What the task requires
What is needed is an exact copy of the records below, without the pictures.
:: Exercise data ::
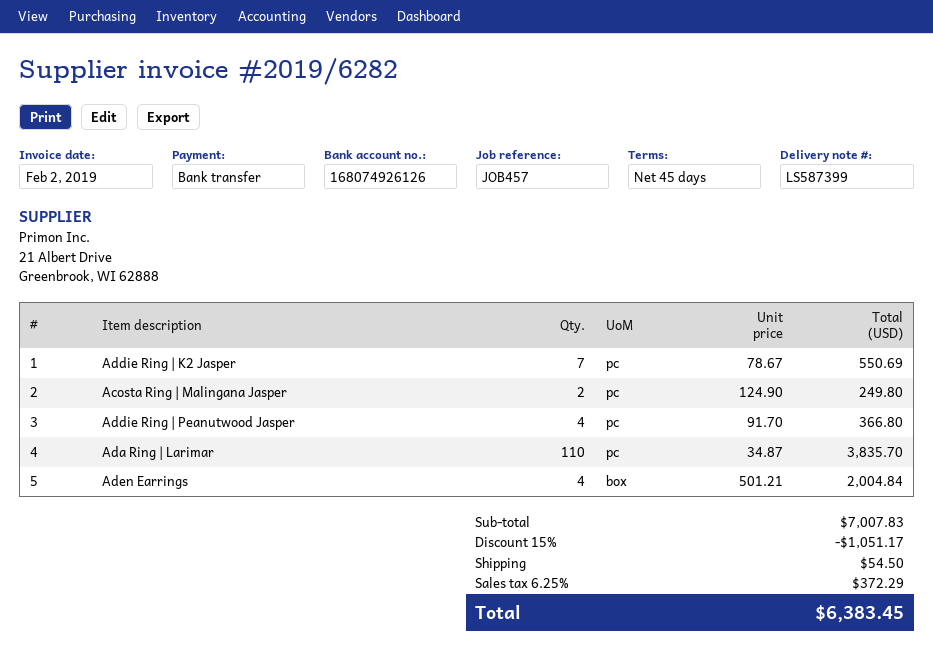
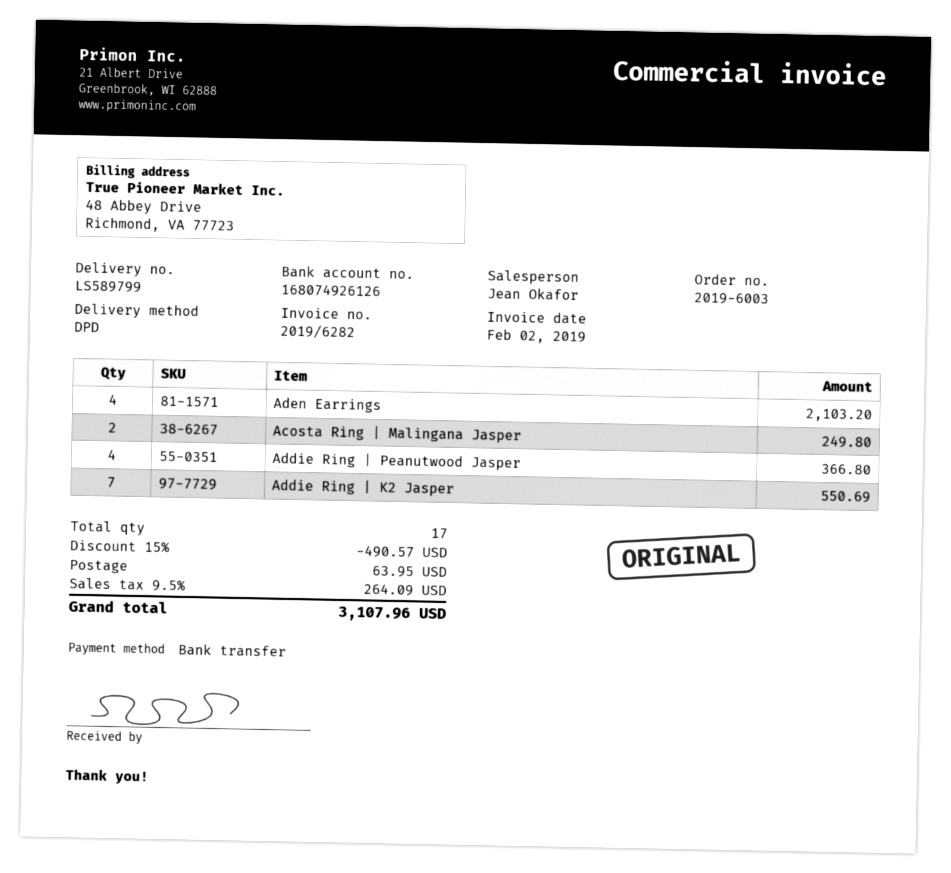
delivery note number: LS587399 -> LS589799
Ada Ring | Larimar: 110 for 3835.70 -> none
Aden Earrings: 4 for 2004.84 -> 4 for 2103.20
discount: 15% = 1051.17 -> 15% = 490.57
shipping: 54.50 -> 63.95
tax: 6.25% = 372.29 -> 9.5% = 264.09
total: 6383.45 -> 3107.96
:::
The answer
delivery note number: LS587399 -> LS589799
Ada Ring | Larimar: 110 for 3835.70 -> none
Aden Earrings: 4 for 2004.84 -> 4 for 2103.20
discount: 15% = 1051.17 -> 15% = 490.57
shipping: 54.50 -> 63.95
tax: 6.25% = 372.29 -> 9.5% = 264.09
total: 6383.45 -> 3107.96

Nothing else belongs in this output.